Y un día, un colibrí, mensajero del universo decidió cruzar el umbral de mi hogar.
Con la sutileza de un susurro y la velocidad que lo caracteriza, se posó en mi mundo, trayendo consigo una oleada de sabiduría que me instó a detenerme, a observar la danza de sus aleteos, como si cada movimiento fuera un verso en un poema antiguo.
Desmenuzar esos acontecimientos espontáneos, como esta visita celestial, no resultó sencillo. Cada suceso se viste de colores vibrantes, de sensaciones efímeras que se deslizan en un suspiro, pero los recuerdos, oh, los recuerdos perduran como ecos en el vasto océano de mi memoria.

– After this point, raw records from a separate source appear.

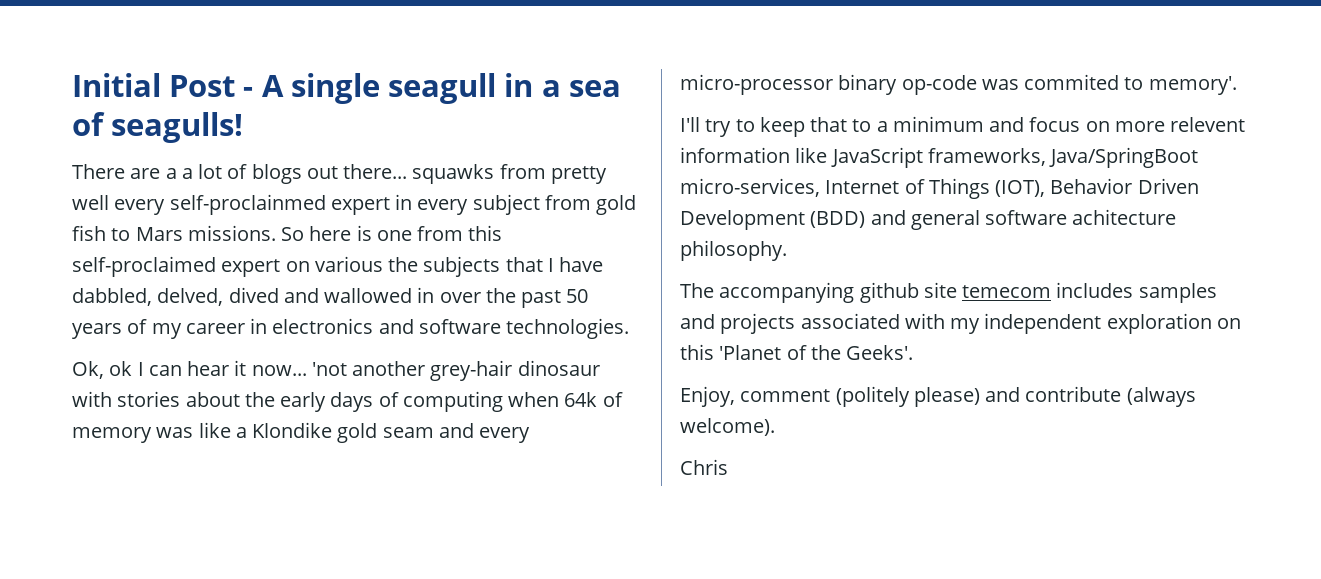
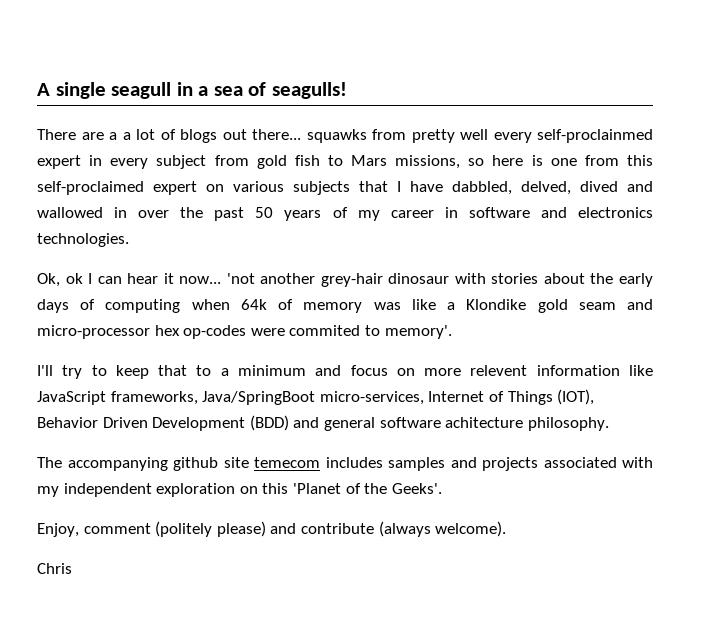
- Initial Post - A single seagull in a sea of seagulls!
+ A single seagull in a sea of seagulls!
- There are a a lot of blogs out there... squawks from pretty well every self-proclainmed expert in every subject from gold fish to Mars missions. So here is one from this self-proclaimed expert on various the subjects that I have dabbled, delved, dived and wallowed in over the past 50 years of my career in electronics and software technologies.
+ There are a a lot of blogs out there... squawks from pretty well every self-proclainmed expert in every subject from gold fish to Mars missions, so here is one from this self-proclaimed expert on various subjects that I have dabbled, delved, dived and wallowed in over the past 50 years of my career in software and electronics technologies.
- 'not another grey-hair dinosaur with stories about the early days of computing when 64k of memory was like a Klondike gold seam and every micro-processor binary op-code was commited to memory'.
+ 'not another grey-hair dinosaur with stories about the early days of computing when 64k of memory was like a Klondike gold seam and micro-processor hex op-codes were commited to memory'.

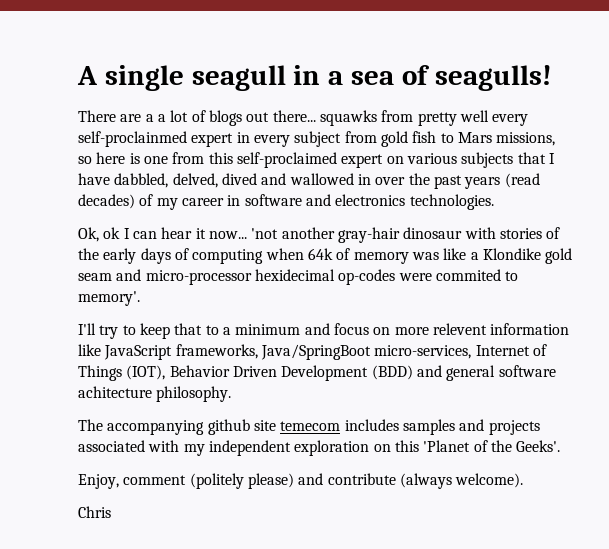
- There are a a lot of blogs out there... squawks from pretty well every self-proclainmed expert in every subject from gold fish to Mars missions, so here is one from this self-proclaimed expert on various subjects that I have dabbled, delved, dived and wallowed in over the past 50 years of my career in software and electronics technologies.
+ There are a a lot of blogs out there... squawks from pretty well every self-proclainmed expert in every subject from gold fish to Mars missions, so here is one from this self-proclaimed expert on various subjects that I have dabbled, delved, dived and wallowed in over the past years (read decades) of my career in software and electronics technologies.
- 'not another grey-hair dinosaur with stories about the early days of computing when 64k of memory was like a Klondike gold seam and micro-processor hex op-codes were commited to memory'.
+ 'not another gray-hair dinosaur with stories of the early days of computing when 64k of memory was like a Klondike gold seam and micro-processor hexidecimal op-codes were commited to memory'.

Y aquí estoy, acercándome hoy a esos fragmentos del pasado, a contemplar la esencia de lo vivido.
Contemplar los recuerdos, lo tangible y lo elevado, las emociones que fluyen como ríos de luz, para verme a mí misma, para sentirme como sigo aleteando en esta vida, como un colibrí que desafía el tiempo.
En mi fuga de recuerdos, entrecierro los ojos, me sumerjo en la burbuja de aquella visita, buscando descifrar y decodificar el misterio que se oculta tras la razón.
¿Qué razón? Esa que me brinda la calma, que en cada acontecimiento me permite tejer mi realidad. Esa pequeñez que me acompaña en el viaje, disfrutando de los matices del camino, sintiéndome viva aquí y ahora, como un destello de luz en un espacio infinito.